1949
All the King's Men
Release dates
November 8, 1949
(premiere-United States)
January 1950
(wide-United States)
Starring
Broderick Crawford
John Ireland
Joanne Dru
John Derek
All the King's Men is a 1949 drama film with noir themed overtones set in a political setting directed by Robert Rossen and based on the Robert Penn Warren novel of the same name. The production features Broderick Crawford in the role of the ambitious and sometimes ruthless politician, Willie Stark.
Rossen originally offered the starring role to John Wayne, who found the proposed film script unpatriotic and indignantly refused the part. Crawford, who eventually took the role, won the 1949 Academy Award for Best Actor, beating out Wayne, who had been nominated for his role in Sands of Iwo Jima.

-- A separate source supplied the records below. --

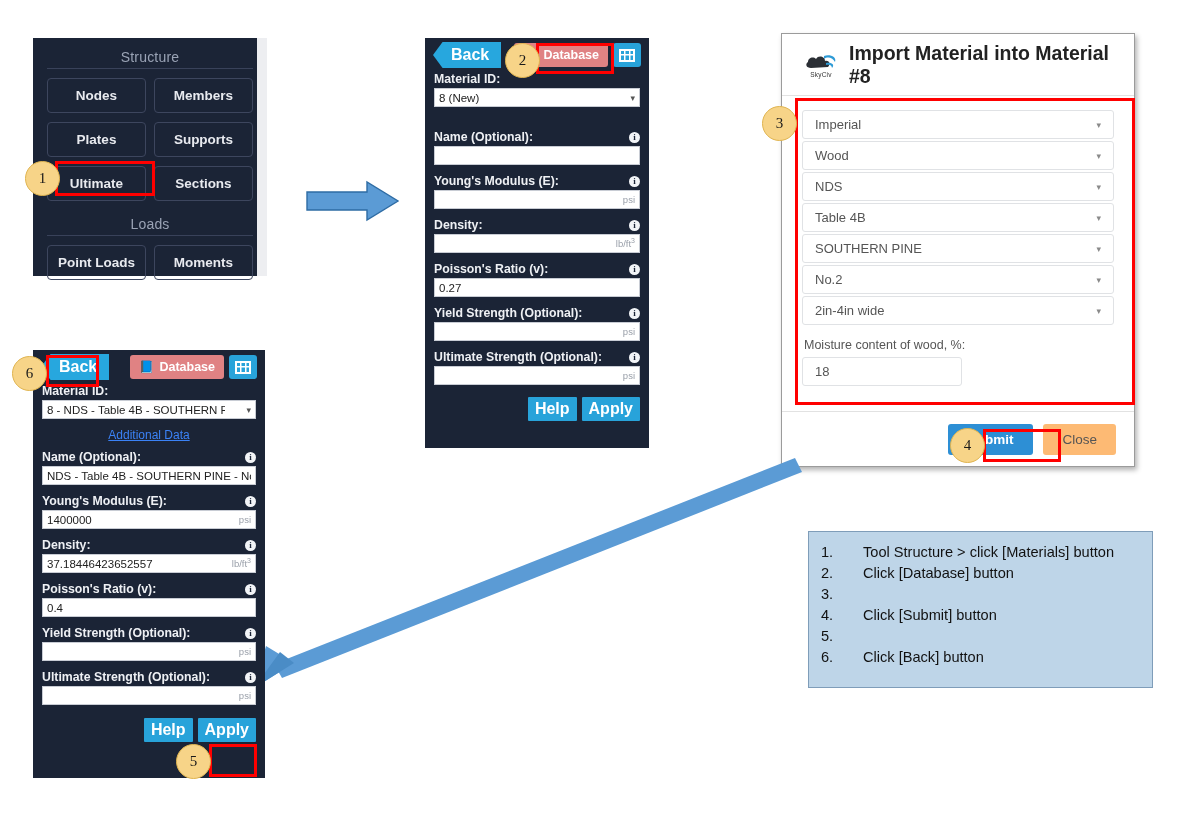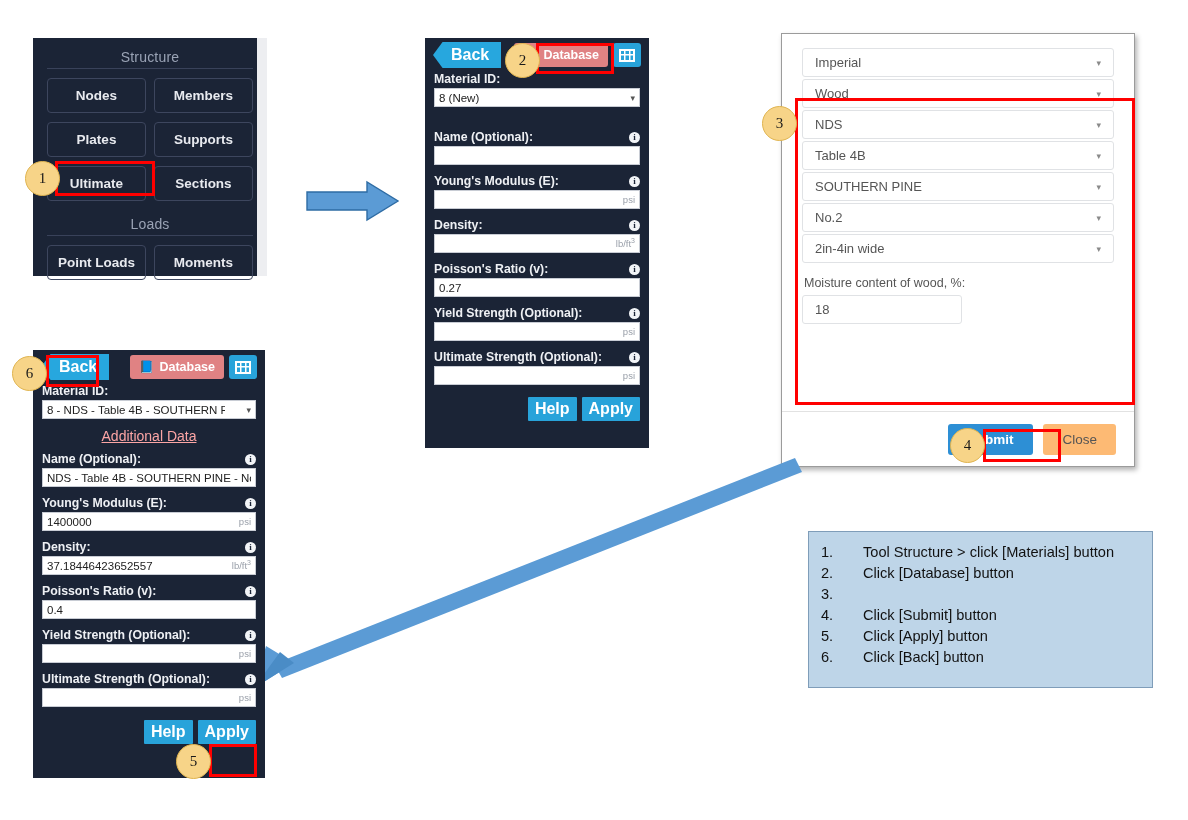--- a/index.html
+++ b/index.html
@@ -87,21 +87,21 @@
   }
   .f-input .unit sup{font-size:7px;}
   .f-select{
     margin:0 9px 9px 9px;background:#fff;border:1px solid #c8ccd4;
     height:19px;display:flex;align-items:center;
     font-size:11.5px;color:#222;padding:0 4px;box-sizing:border-box;
     overflow:hidden;white-space:nowrap;gap:10px;
   }
   .f-select .caret{margin-left:auto;color:#555;font-size:9px;padding-left:3px;}
   .addl{
-    color:#fca5a5;font-size:14px;text-align:center;text-decoration:underline;
+    color:#3b82f6;font-size:12px;text-align:center;text-decoration:underline;
     margin:6px 0 8px 0;
   }
   .foot-btns{display:flex;justify-content:flex-end;gap:5px;padding:0 9px;}
   .sm-btn{
     background:#28a3da;color:#fff;font-size:16px;font-weight:bold;
     padding:3px 7px;border-radius:1px;line-height:1.1;
   }
 
   
   .modal{
@@ -288,20 +288,31 @@
     <div class="sm-btn">Help</div>
     <div class="sm-btn">Apply</div>
   </div>
 </div>
 
 <div class="abs redbox" style="left:536px;top:43px;width:78px;height:31px;"></div>
 <div class="abs badge" style="left:505px;top:43px;">2</div>
 
 <div class="abs modal" style="left:781px;top:33px;width:354px;height:434px;">
 
+  <div class="modal-head">
+    <div class="logo-wrap">
+      <svg width="34" height="20" viewBox="0 0 34 20">
+        <path d="M7 16 C2 16 1 12 4 10 C4 6 9 4 12 7 C14 3 21 4 21 9 C25 8 27 12 24 15 Z" fill="#2b2f35"></path>
+        <path d="M20 4 C26 2 33 5 31 10 C29 6 24 4 20 7 Z" fill="#2e9bd6"></path>
+        <path d="M22 11 C28 10 31 13 28 16 C28 13 25 12 22 13 Z" fill="#2e9bd6"></path>
+      </svg>
+      <div class="logo-cap">SkyCiv</div>
+    </div>
+    <div class="modal-title">Import Material into Material #8</div>
+  </div>
 
   <div class="modal-body">
     <div class="m-select">
       <span>Imperial</span>
       <span class="caret">▾</span>
     </div>
     <div class="m-select">
       <span>Wood</span>
       <span class="caret">▾</span>
     </div>
@@ -452,19 +463,18 @@
   </div>
   <div class="step-row">
     <div class="step-num">3.</div>
   </div>
   <div class="step-row">
     <div class="step-num">4.</div>
     <div class="step-txt">Click [Submit] button</div>
   </div>
   <div class="step-row">
     <div class="step-num">5.</div>
-    <div class="step-txt">Click [Apply] button</div>
   </div>
   <div class="step-row">
     <div class="step-num">6.</div>
     <div class="step-txt">Click [Back] button</div>
   </div>
 </div>
 
 </body></html>

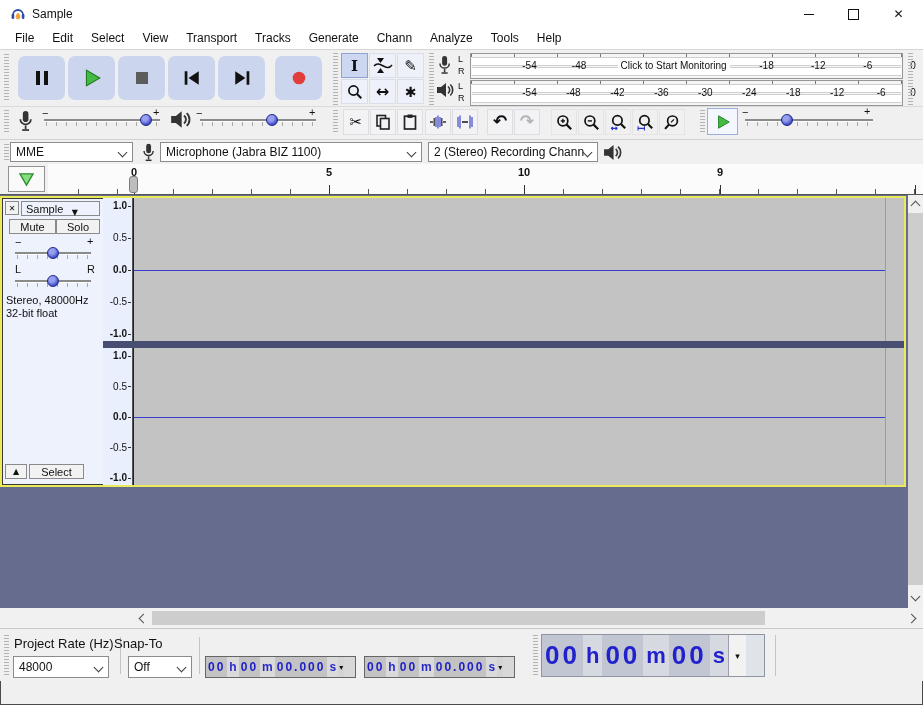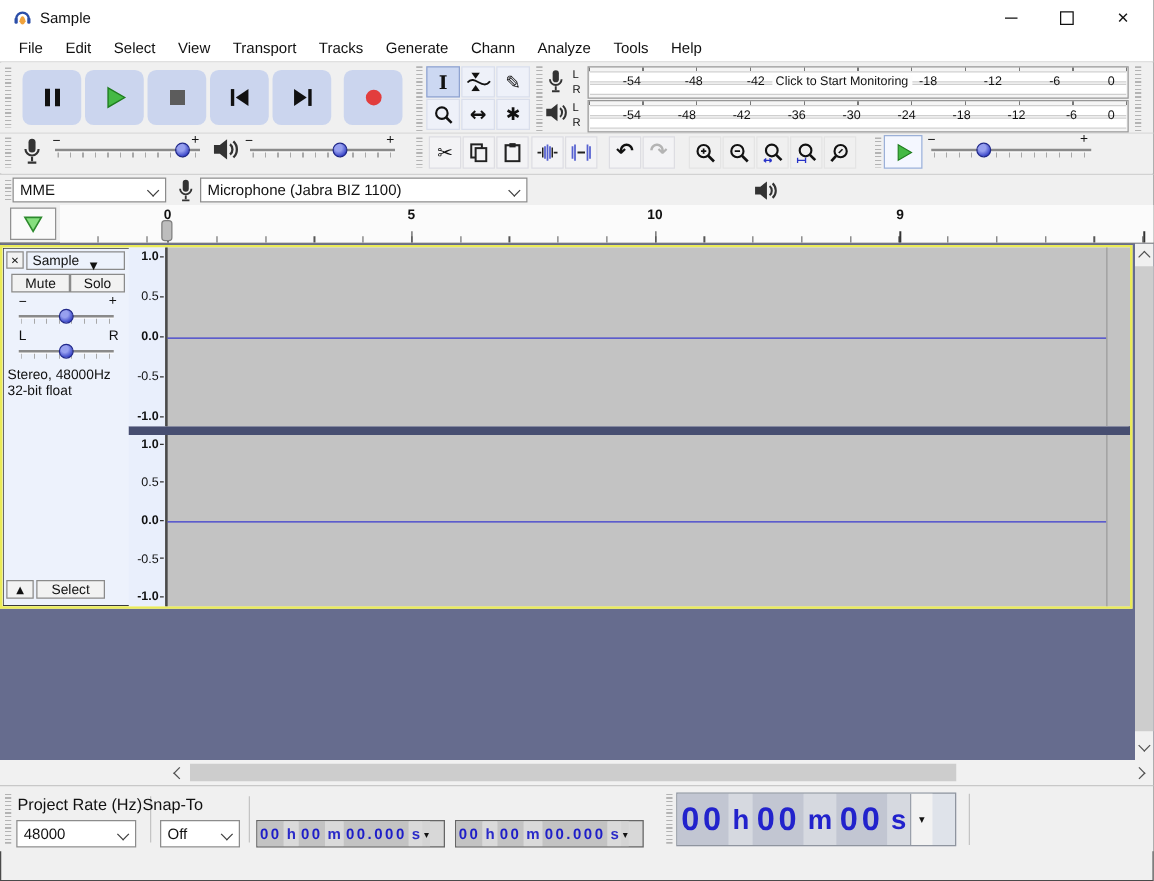--- a/index.html
+++ b/index.html
@@ -31,21 +31,21 @@
   .toolbtn{position:absolute;width:27px;height:25px;background:#eef1f9;border:1px solid #d9deeb;
         box-sizing:border-box;display:flex;align-items:center;justify-content:center;}
   .toolbtn.sel{background:#ccd8f2;border:1px solid #8fa3d0;}
   .ebtn{position:absolute;top:59px;width:26px;height:26px;background:#f3f3f5;border:1px solid #dddde2;
         box-sizing:border-box;display:flex;align-items:center;justify-content:center;}
   .meterbox{position:absolute;left:470px;width:433px;height:26px;background:#f5f5f5;border:1px solid #979797;box-sizing:border-box;}
   .meter-ticks{position:absolute;left:0;right:0;top:0;height:3px;
         background:repeating-linear-gradient(90deg,#777 0 1px,transparent 1px 43px);}
   .mbar{position:absolute;left:1px;right:1px;height:7px;background:#fff;border-top:1px solid #cfcfcf;border-bottom:1px solid #cfcfcf;}
   .mnum{position:absolute;left:0;right:0;top:6px;height:12px;font-size:10px;}
-  .mnum span{position:absolute;transform:translateX(-50%);}
+  .mnum span{position:absolute;transform:translateX(-50%);margin-left:24px;}
   #rec-scale span:nth-child(1){left:8%;} #rec-scale span:nth-child(2){left:19.5%;}
   #rec-scale span:nth-child(3){left:31%;} #rec-scale span:nth-child(4){left:63%;}
   #rec-scale span:nth-child(5){left:75%;} #rec-scale span:nth-child(6){left:86.5%;}
   #rec-scale span:nth-child(7){left:97%;}
   #play-scale span:nth-child(1){left:8%;} #play-scale span:nth-child(2){left:18.2%;}
   #play-scale span:nth-child(3){left:28.4%;} #play-scale span:nth-child(4){left:38.6%;}
   #play-scale span:nth-child(5){left:48.8%;} #play-scale span:nth-child(6){left:59%;}
   #play-scale span:nth-child(7){left:69.2%;} #play-scale span:nth-child(8){left:79.4%;}
   #play-scale span:nth-child(9){left:89.6%;} #play-scale span:nth-child(10){left:97%;}
   #monitor-text{position:absolute;left:47%;top:6px;transform:translateX(-50%);font-size:10px;
@@ -420,20 +420,24 @@
     <svg class="abs" style="left:142px;top:3px" width="13" height="19" viewBox="0 0 12 18">
       <rect x="3.8" y="0.8" width="4.6" height="9" rx="2.3" fill="#333"></rect>
       <path d="M1.8 7.5 a4.3 4.3 0 0 0 8.6 0" fill="none" stroke="#333" stroke-width="1.4"></path>
       <line x1="6.1" y1="12.6" x2="6.1" y2="15.6" stroke="#333" stroke-width="1.4"></line>
         <line x1="3.3" y1="16.4" x2="8.9" y2="16.4" stroke="#333" stroke-width="1.4"></line>
     </svg>
     <div class="combo" style="left:160px;width:262px">
       <span>Microphone (Jabra BIZ 1100)</span>
       <span class="chv"></span>
     </div>
+    <div class="combo" style="left:428px;width:170px">
+      <span>2 (Stereo) Recording Chann</span>
+      <span class="chv"></span>
+    </div>
     <svg class="abs" style="left:603px;top:4px" width="19" height="17" viewBox="0 0 18 16">
       <polygon points="1,5 5,5 10,1 10,15 5,11 1,11" fill="#333"></polygon>
       <path d="M12 4.5 a4.5 4.5 0 0 1 0 7" fill="none" stroke="#333" stroke-width="1.6"></path>
       <path d="M14.3 2.5 a7.5 7.5 0 0 1 0 11" fill="none" stroke="#333" stroke-width="1.6"></path>
     </svg>
   </div>
 
   <div id="timeline" class="abs">
     <div id="pinbtn" class="abs">
       <svg width="17" height="15" viewBox="0 0 18 16">

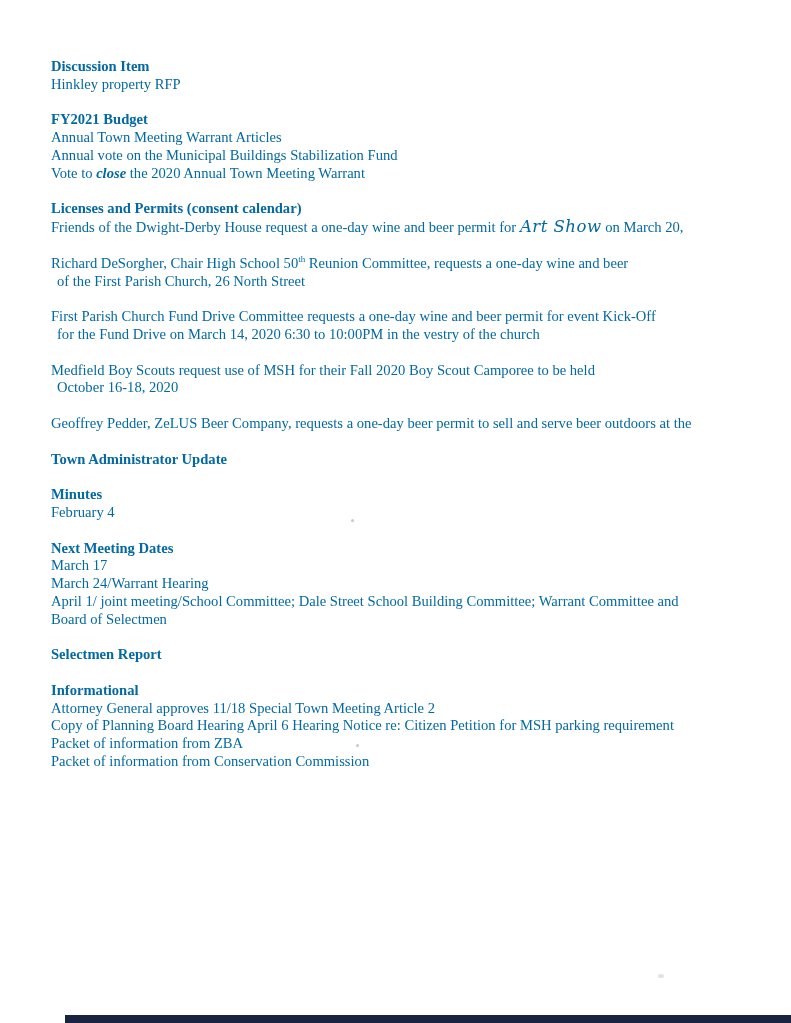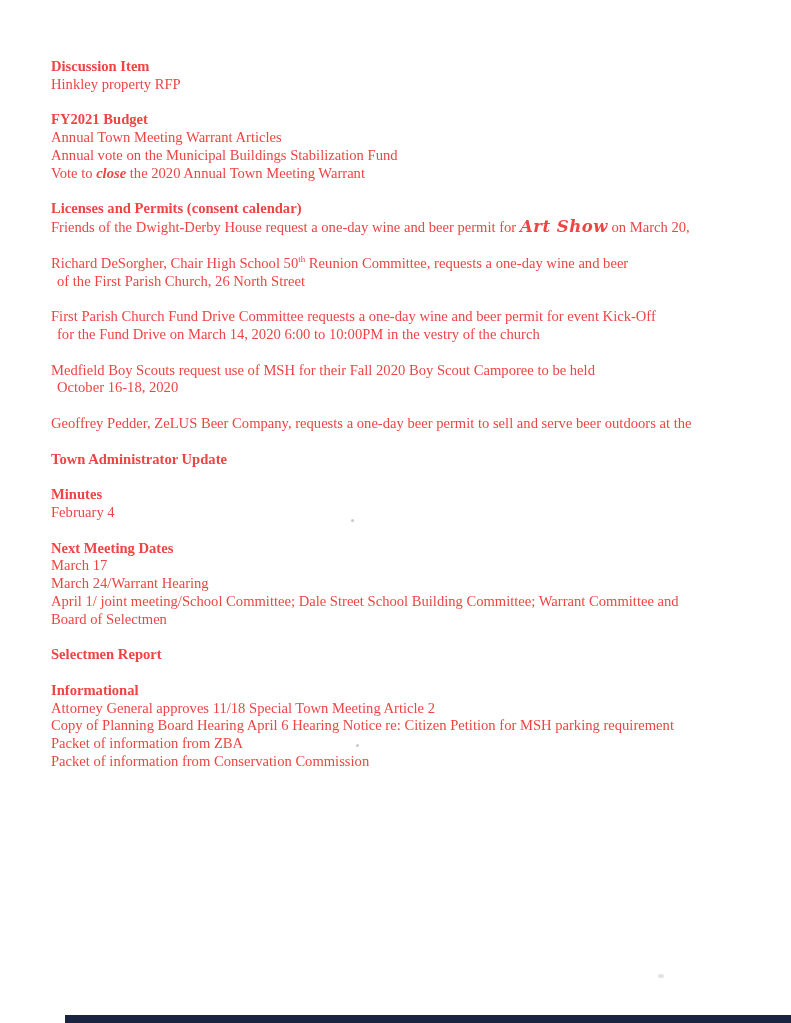--- a/index.html
+++ b/index.html
@@ -7,41 +7,41 @@
     padding: 0;
     background: #ffffff;
   }
   .page {
     position: relative;
     width: 791px;
     height: 1023px;
     background: #ffffff;
     overflow: hidden;
     font-family: "Liberation Serif", serif;
-    color: #ef4444;
+    color: #0369a1;
   }
   #doc {
     position: absolute;
     left: 51px;
     top: 58px;
     right: 20px;
     font-size: 14.6px;
     line-height: 17.8px;
     white-space: nowrap;
   }
   .section { margin: 0 0 17.8px 0; }
   .para:not(:last-child) { margin-bottom: 17.8px; }
   .line { white-space: nowrap; }
   .line.indent { padding-left: 6px; }
   .heading { font-weight: 700; }
   .bi { font-weight: 700; font-style: italic; }
   .script {
     font-family: "DejaVu Serif", cursive;
     font-style: italic;
-    font-weight: 700;
+    font-weight: 400;
     font-size: 16.5px;
     letter-spacing: 0.5px;
   }
   .sup {
     vertical-align: super;
     font-size: 9px;
     line-height: 0;
   }
   .speck {
     position: absolute;
@@ -83,21 +83,21 @@
         <div class="line heading">Licenses and Permits (consent calendar)</div>
         <div class="para">
           <div class="line"><span>Friends of the Dwight-Derby House request a one-day wine and beer permit for </span><span class="script">Art Show</span><span> on March 20,</span></div>
         </div>
         <div class="para">
           <div class="line"><span>Richard DeSorgher, Chair High School 50</span><span class="sup">th</span><span> Reunion Committee, requests a one-day wine and beer</span></div>
           <div class="line indent"><span>of the First Parish Church, 26 North Street</span></div>
         </div>
         <div class="para">
           <div class="line"><span>First Parish Church Fund Drive Committee requests a one-day wine and beer permit for event Kick-Off</span></div>
-          <div class="line indent"><span>for the Fund Drive on March 14, 2020 6:00 to 10:00PM in the vestry of the church</span></div>
+          <div class="line indent"><span>for the Fund Drive on March 14, 2020 6:30 to 10:00PM in the vestry of the church</span></div>
         </div>
         <div class="para">
           <div class="line"><span>Medfield Boy Scouts request use of MSH for their Fall 2020 Boy Scout Camporee to be held</span></div>
           <div class="line indent"><span>October 16-18, 2020</span></div>
         </div>
         <div class="para">
           <div class="line"><span>Geoffrey Pedder, ZeLUS Beer Company, requests a one-day beer permit to sell and serve beer outdoors at the</span></div>
         </div>
       </div>
       <div class="section">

The film was shot at various locations in California using local residents, something that was fairly unknown for Hollywood at the time. The old San Joaquin County courthouse in Stockton, built in 1898 and demolished about a dozen years after the film's release, was featured prominently.
Paul Tatara, a film reviewer for CNN, describes the film as "one of those pictures that was saved in the editing." Al Clark did the original cut but had trouble putting all the footage that Robert Rossen had shot into a coherent narrative. Robert Parrish was brought onboard by Rossen and Columbia Studios head, Harry Cohn, to see what he could do. Since Rossen had a hard time cutting anything he shot, after several weeks of tinkering and cutting, the movie was still over 250 minutes long. Cohn was prepared to release it in this version after one more preview, but this threw Rossen into a panic, so Rossen came up with a novel solution. Rossen told Parrish to "[s]elect what you consider to be the center of each scene, put the film in the synch machine and wind down a hundred feet before and a hundred feet after, and chop it off, regardless of what's going on. Cut through dialogue, music, anything. Then, when you're finished, we'll run the picture and see what we've got." When Parrish was done with what Rossen had suggested, they were left with a 109-minute movie that was more compelling to watch. After All the King's Men won its Academy Award for Best Picture, Harry Cohn, repeatedly gave Parrish credit for saving the film, even though Parrish only did what Rossen told him to do. The editing gambit gives the film a memorably jagged urgency that's quite unique for a studio-era film. Although Clark is credited as the "Film Editor" (with Parrish being credited as "Editorial Advisor"), both Clark and Parrish received a nomination for an Academy Award for Best Film Editing.